**Activity**:
Any picture in the listing is left out of the copy; all else is duplicated exactly.

**Extracted material**:
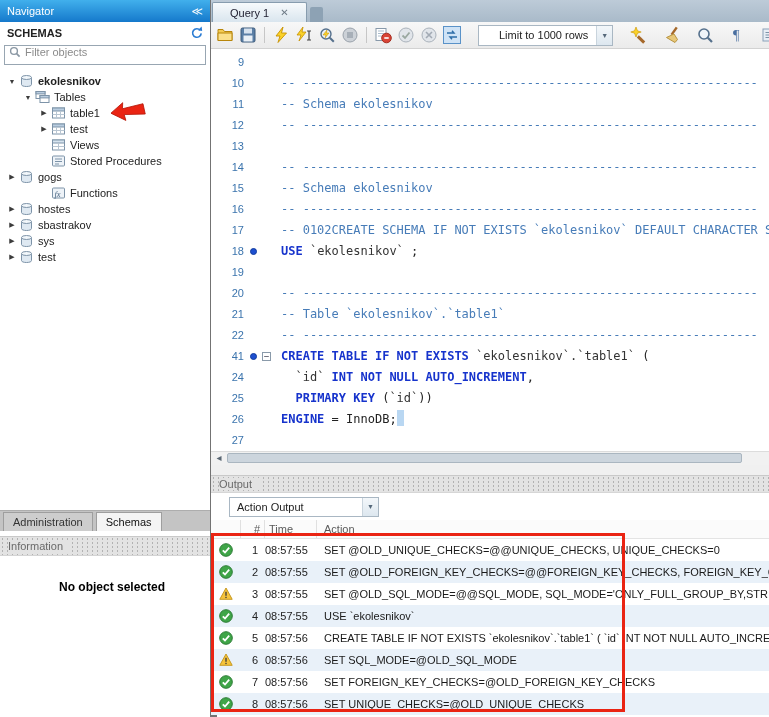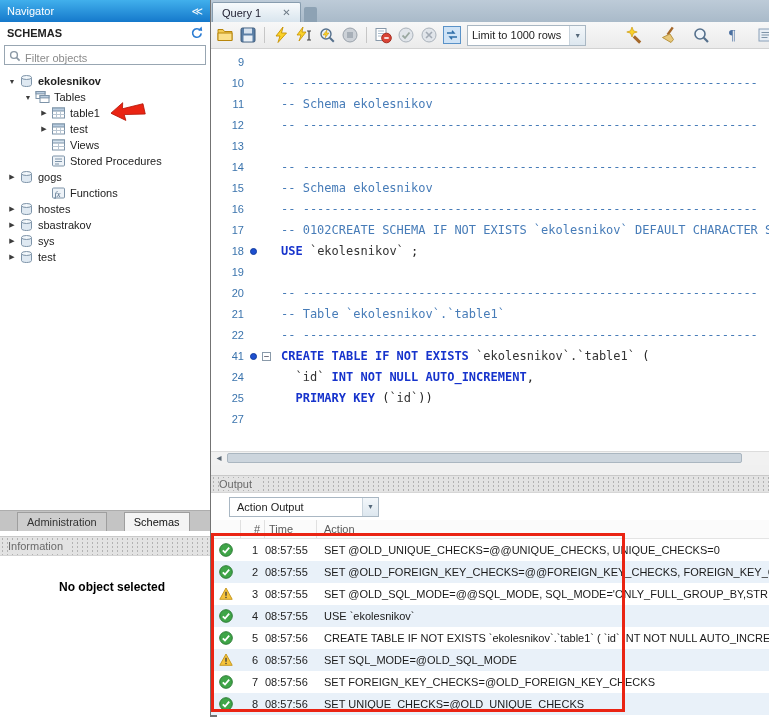"Query 1" .query-tab { gap: 21px -> 11px; padding: 0 9px -> 0 17px }
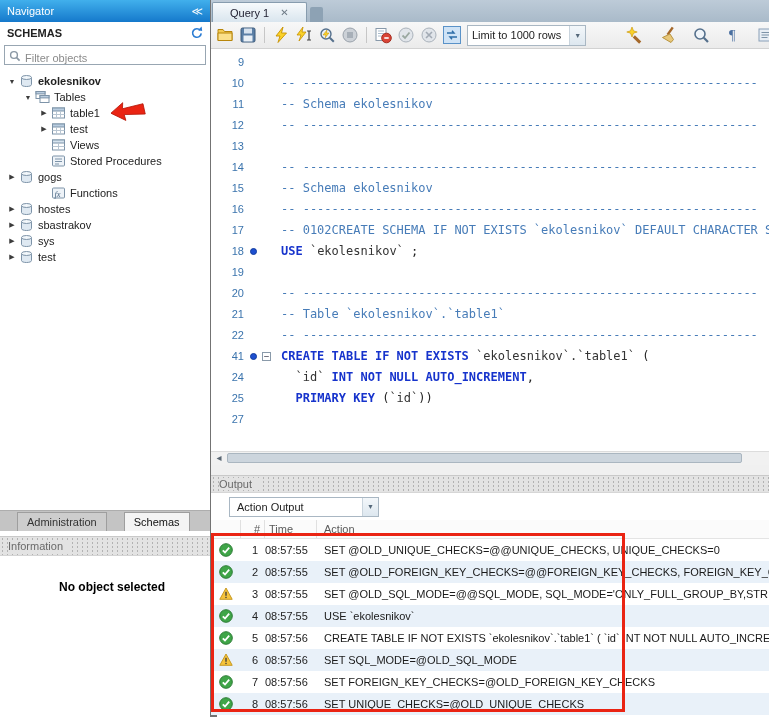"Limit to 1000 rows" .limit-dropdown { margin: 0 2px -> 0 13px; padding-left: 4px -> 20px }
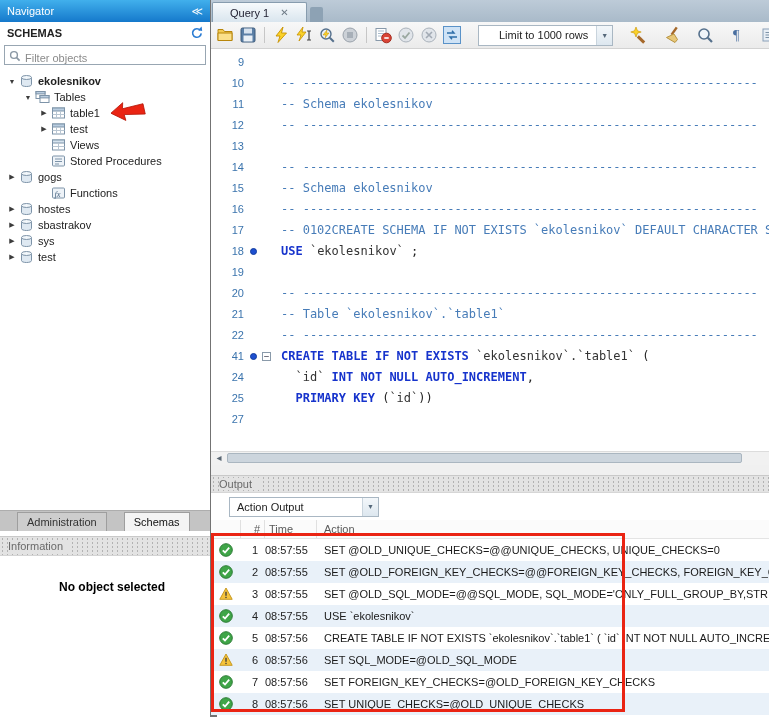"Filter objects" .filter-box { align-items: flex-end -> flex-start }
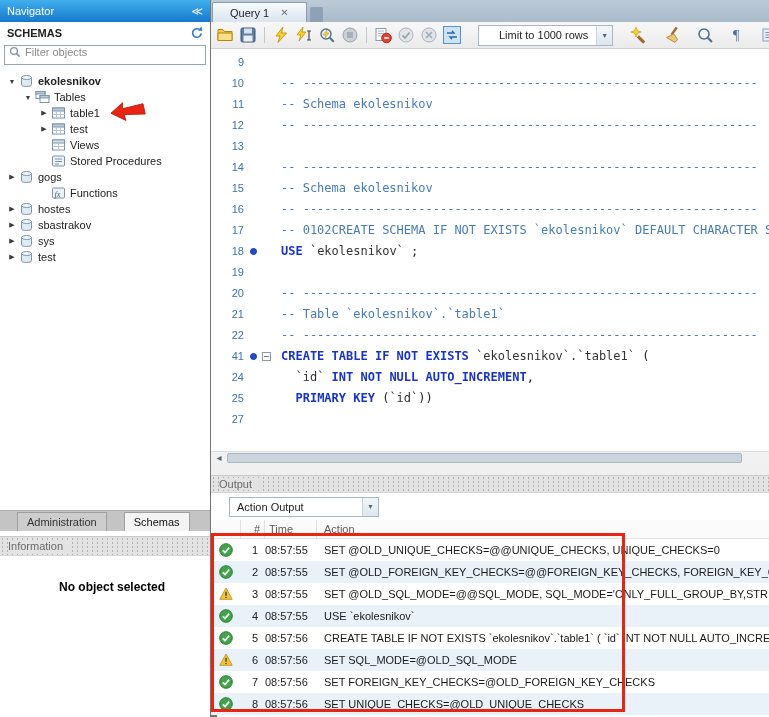"26" div.code-line { html: none -> <div><span>26</span><span><span>ENGINE</span><span> = InnoDB;</span><span></span></span></div> }
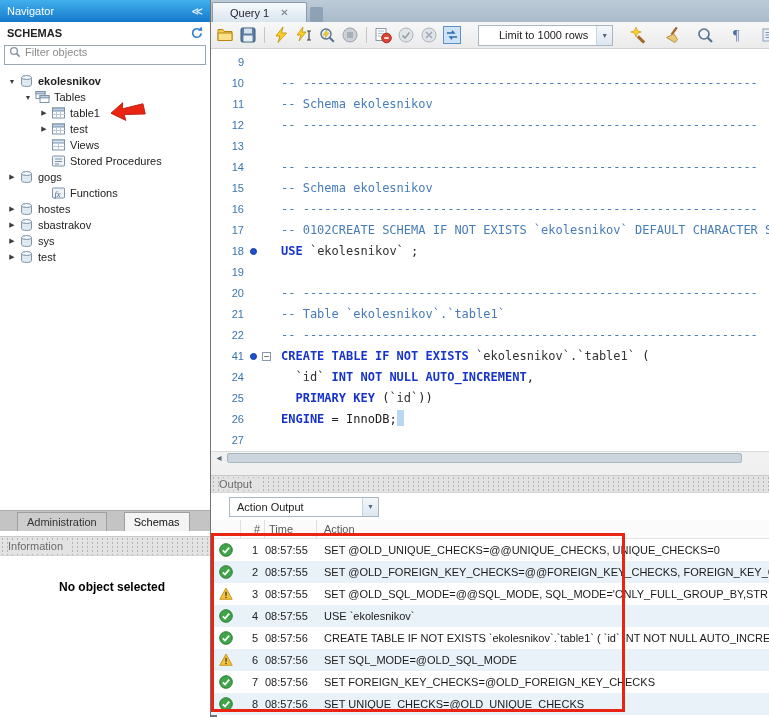"Administration" .left-tab { margin-left: 17px -> 3px }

**Solution for this problem**:
"Query 1" .query-tab { gap: 21px -> 11px; padding: 0 9px -> 0 17px }
"Limit to 1000 rows" .limit-dropdown { margin: 0 2px -> 0 13px; padding-left: 4px -> 20px }
"Filter objects" .filter-box { align-items: flex-end -> flex-start }
"26" div.code-line { html: none -> <div><span>26</span><span><span>ENGINE</span><span> = InnoDB;</span><span></span></span></div> }
"Administration" .left-tab { margin-left: 17px -> 3px }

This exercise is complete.